Pium and mosquitoes, to say nothing of fleas, maguim, matuca and other insect pests abound, and rendered life almost a burden. Our hands end faces were covered with sores caused by the bite of the pium. We also experienced much difficulty in obtaining food. Although hogs and chickens were plenty we never could purchase one. They keep the hogs for the tigers and the chickens for their eggs and for the hawks to carry off. Fifteen miles below Cochiquinas is a little village called Mancallacta, numbering some sixty persons, mostly children. The Teniente is a Bolivian, who met us on landing clad only in his drawers, and carried a white umbrella. He received us kindly, saying he had often heard of us, and expressed a desire to become a naturalist. We advised him to work India-rubber, as he would find it more profitable, as the life of a naturalist, although pleasant, varied and exciting, is full of hardships and is not by any means one which brings money to the pocket.

In honor of our arrival the Teniente took from his trunk a case, old and rusty, which was labelled salmon. This he proceeded to open carefully. His numerous children and dependents crowding eagerly around him, all received a piece from the paternal fingers; the rest, say a spoonful, was placed for us on a rude table. It was quite sufficient. I thought it probably was the result of the first experiment ever made in canning salmon. After this the Teniente got gloriously drunk on Peruvian caxaca [cachaça], a vile liquor made of cane, possibly also in honor of our arrival. This village has but ten houses, all in a most dilapidated condition and surrounded by a tall growth of rank grass. The inhabitants were engaged in completing a little church, and although the village has no priest I have often watched them kneeling before two rude wooden images, dressed in faded blue calico, and softly singing not unmusical hymns. The church contains no altar, an earthen lamp filled with turtle oil gives both smoke and light, but never at home, in the churches of my own land, have I seen such earnest devotion as I here have met with among the poor and ignorant people of the little villages on the Maranham.

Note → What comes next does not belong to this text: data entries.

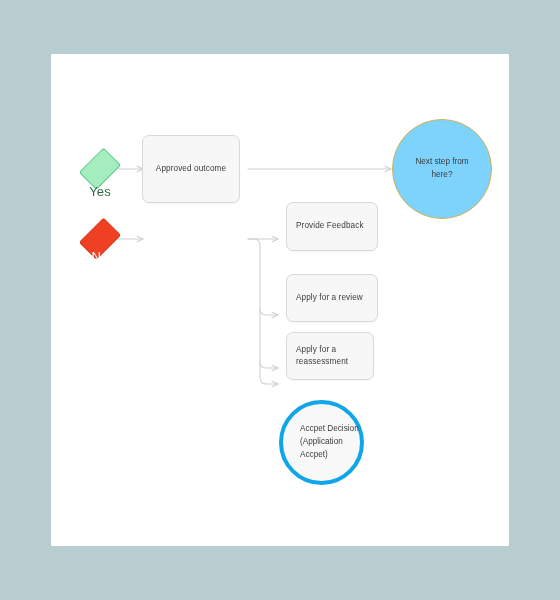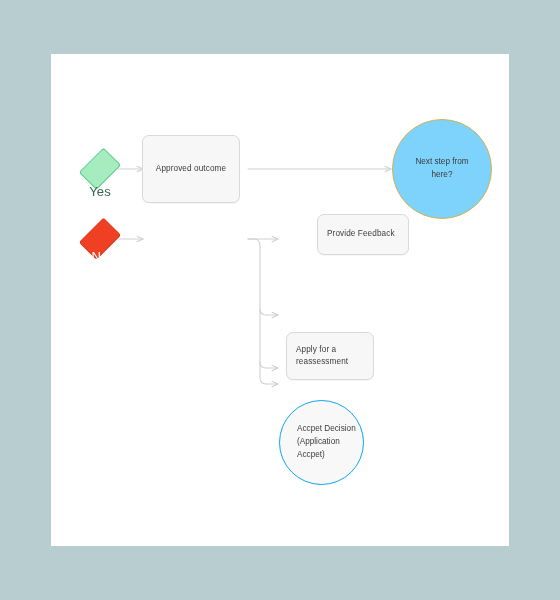"Provide Feedback" div.node { height: 41px -> 49px; margin-left: 31px -> none; top: 160px -> 148px }
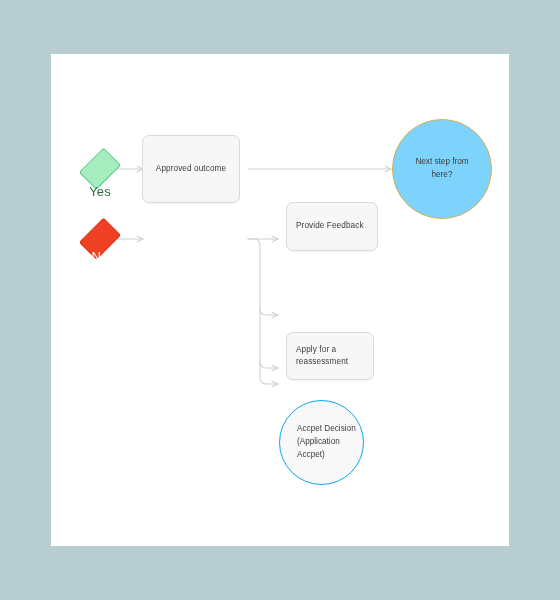"Apply for a review" div.node { html: none -> <div> <span>Apply for a review</span> </div> }
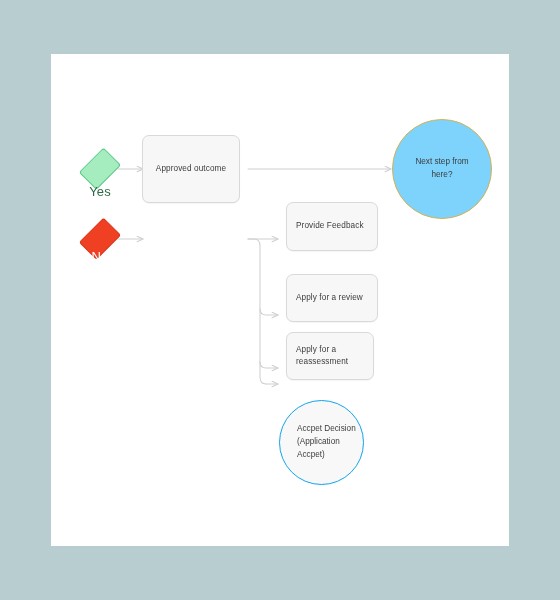"Accpet Decision" .circle.plain { border: 1px solid #0ea5e9 -> 4px solid #0ea5e9 }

After a few days’ stay we returned to Cochiquinas, from whence I go to Pebas. The rains have somewhat abated, and I have hopes that by January I will be able to go again into the interior. Twice I have failed, but I shall remain here until I make the journey. The days go quietly by. Often we wander in the forests where we always find objects of interest, or in the evening we sit in the open air under the lime trees and watch the sun go down behind the distant forest. Often, too, we smoke, surrounded by pretty girls, neatly dressed and wearing in their dark hair starry Jasmines. So that, in spite of the ruinous villages and clouds of mosquitoes, we have come to the conclusion that Eastern Peru is not such a bad place after all.